The Tianguis also represents a reclaiming of public space, as the terrain where they meet every Saturday is an abandoned and under-utilized public space. Here they organize the following activities of community art practice:

1) an alternative market where they sell books, CDs, food, skateboards, etc;
2) a cultural forum usually featuring a rock or performance group, and art exhibits;
3) an alternative altar to the dead (building on the Day of the Dead traditions in Mexico);
4) ecological campaigns that involve environmental action;
5) promotion of NGO activities;
6) publication of books, articles, and literary expression; and
7) cultural campaigns in other neighbourhoods.

A major contradiction of the project is the fact that it is a both a market (subject to government regulations) and a cultural forum promoting free expression. There are external and internal pressures to commercialize which also degrades the products and processes of the Tianguis. The Administrative Council of the Tianguis is all voluntary, so commitment and resources are a constant concern. The tensions of the VIVA project are revealed in different ways: the process/product tension can be seen in the efforts of the artists to produce saleable goods for the market while also seeking meaningful contact with the visitors; the particular aesthetic/ethic of the counter culture involves a constant reinvention of one's style, clothes, and identity.
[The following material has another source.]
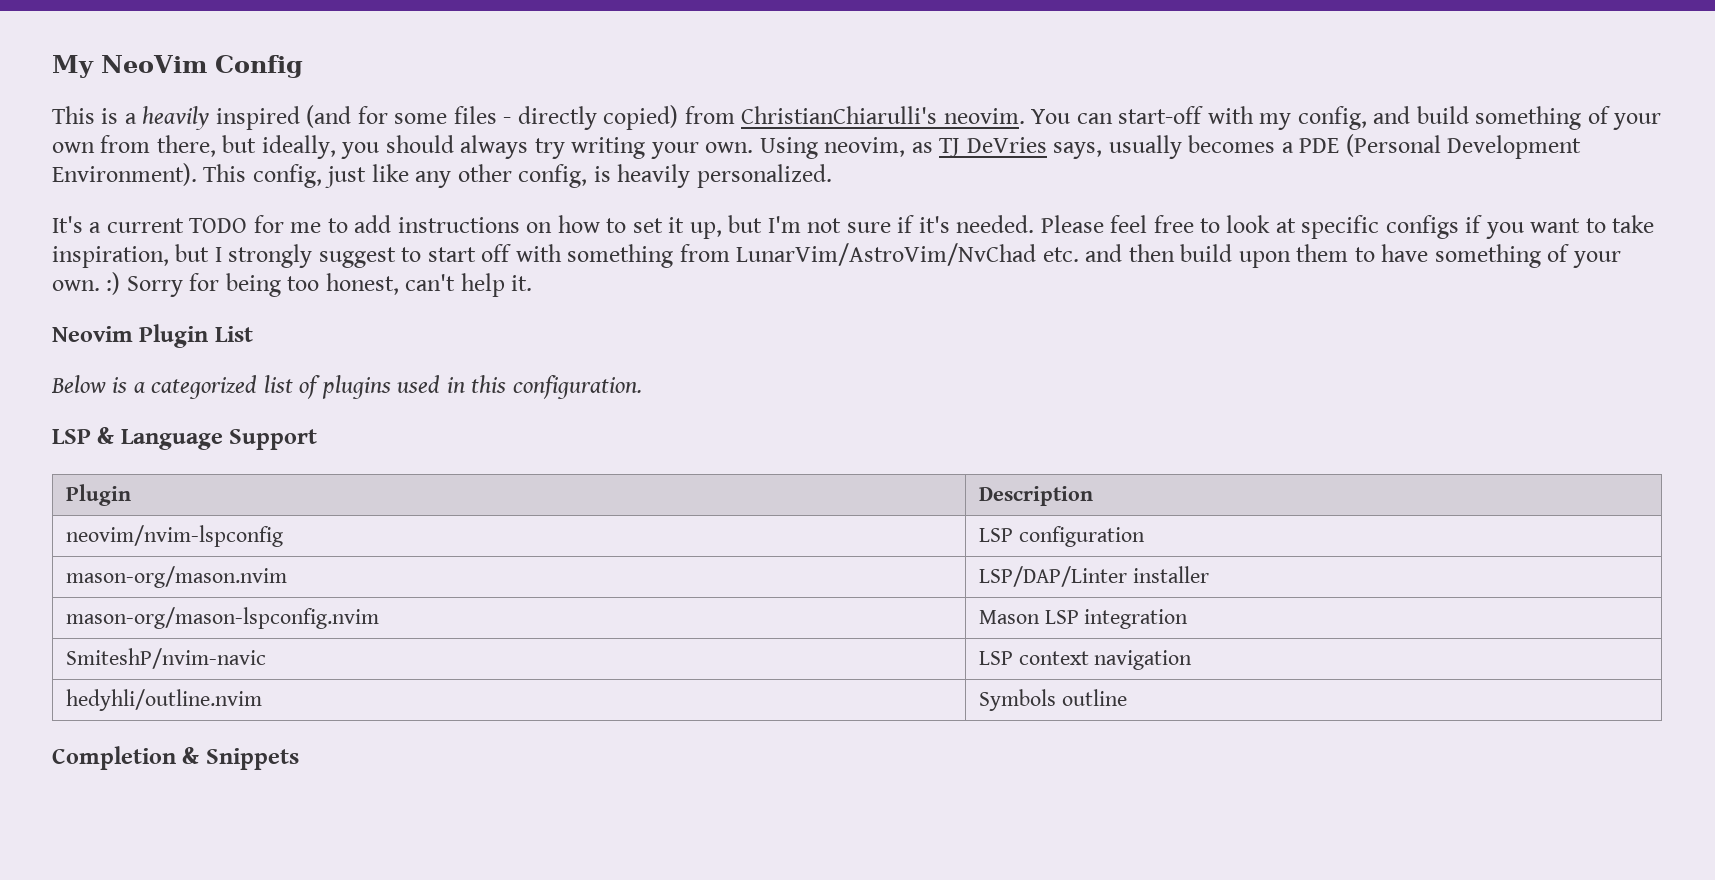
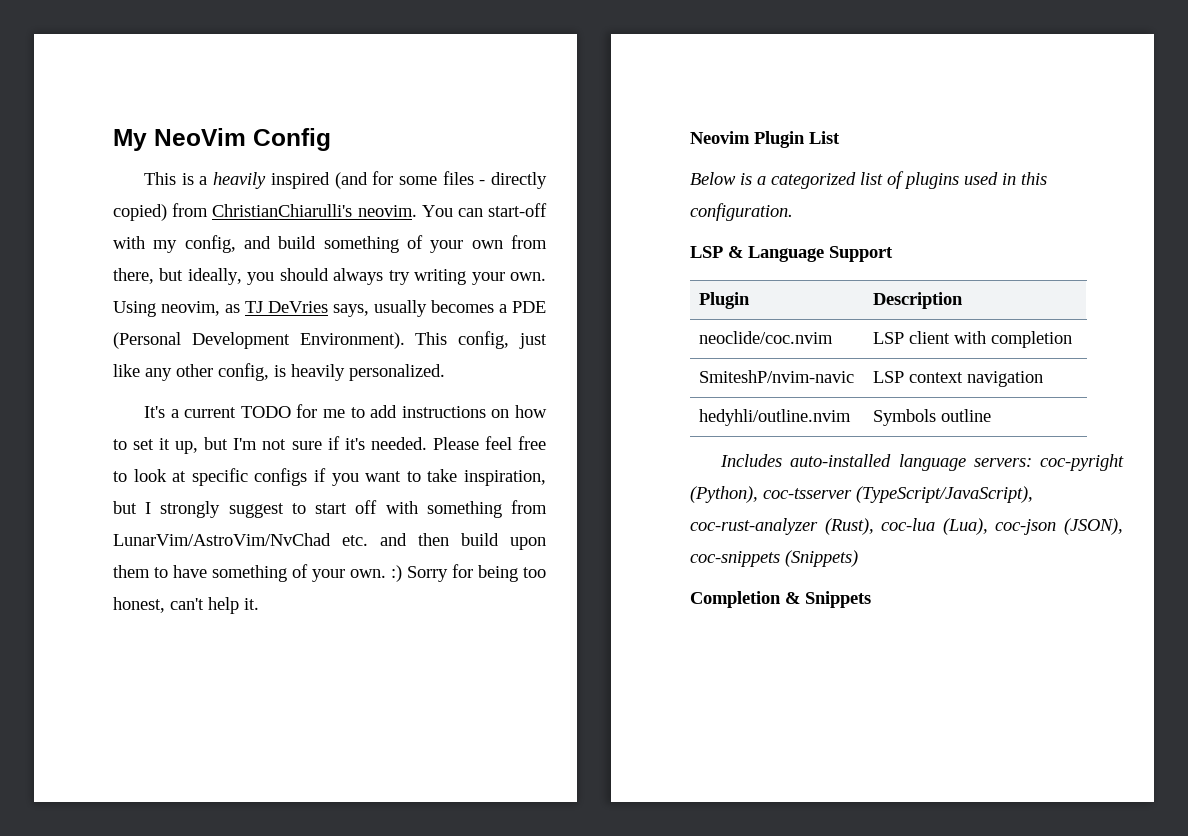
- neovim/nvim-lspconfig | LSP configuration
- mason-org/mason.nvim | LSP/DAP/Linter installer
- mason-org/mason-lspconfig.nvim | Mason LSP integration
+ neoclide/coc.nvim | LSP client with completion
+ Includes auto-installed language servers: coc-pyright (Python), coc-tsserver (TypeScript/JavaScript), coc-rust-analyzer (Rust), coc-lua (Lua), coc-json (JSON), coc-snippets (Snippets)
Tianguis representatives suggest two other tensions key to their project: consumerism vs. alternative market: the purposes of an alternative market are more than to consume as in the mass market; urban art/academic art: the urban artistic practice of the youth cultural groups is alive and questioning of the formal criteria of the art world. There is personal transformation, both through cultural and economic activities, and social transformation as the Tianguis creates a space where youth can propose alternative ways of thinking, being, and acting. There are still challenges to address equity issues in terms of age and gender, particularly within the Administrative Council.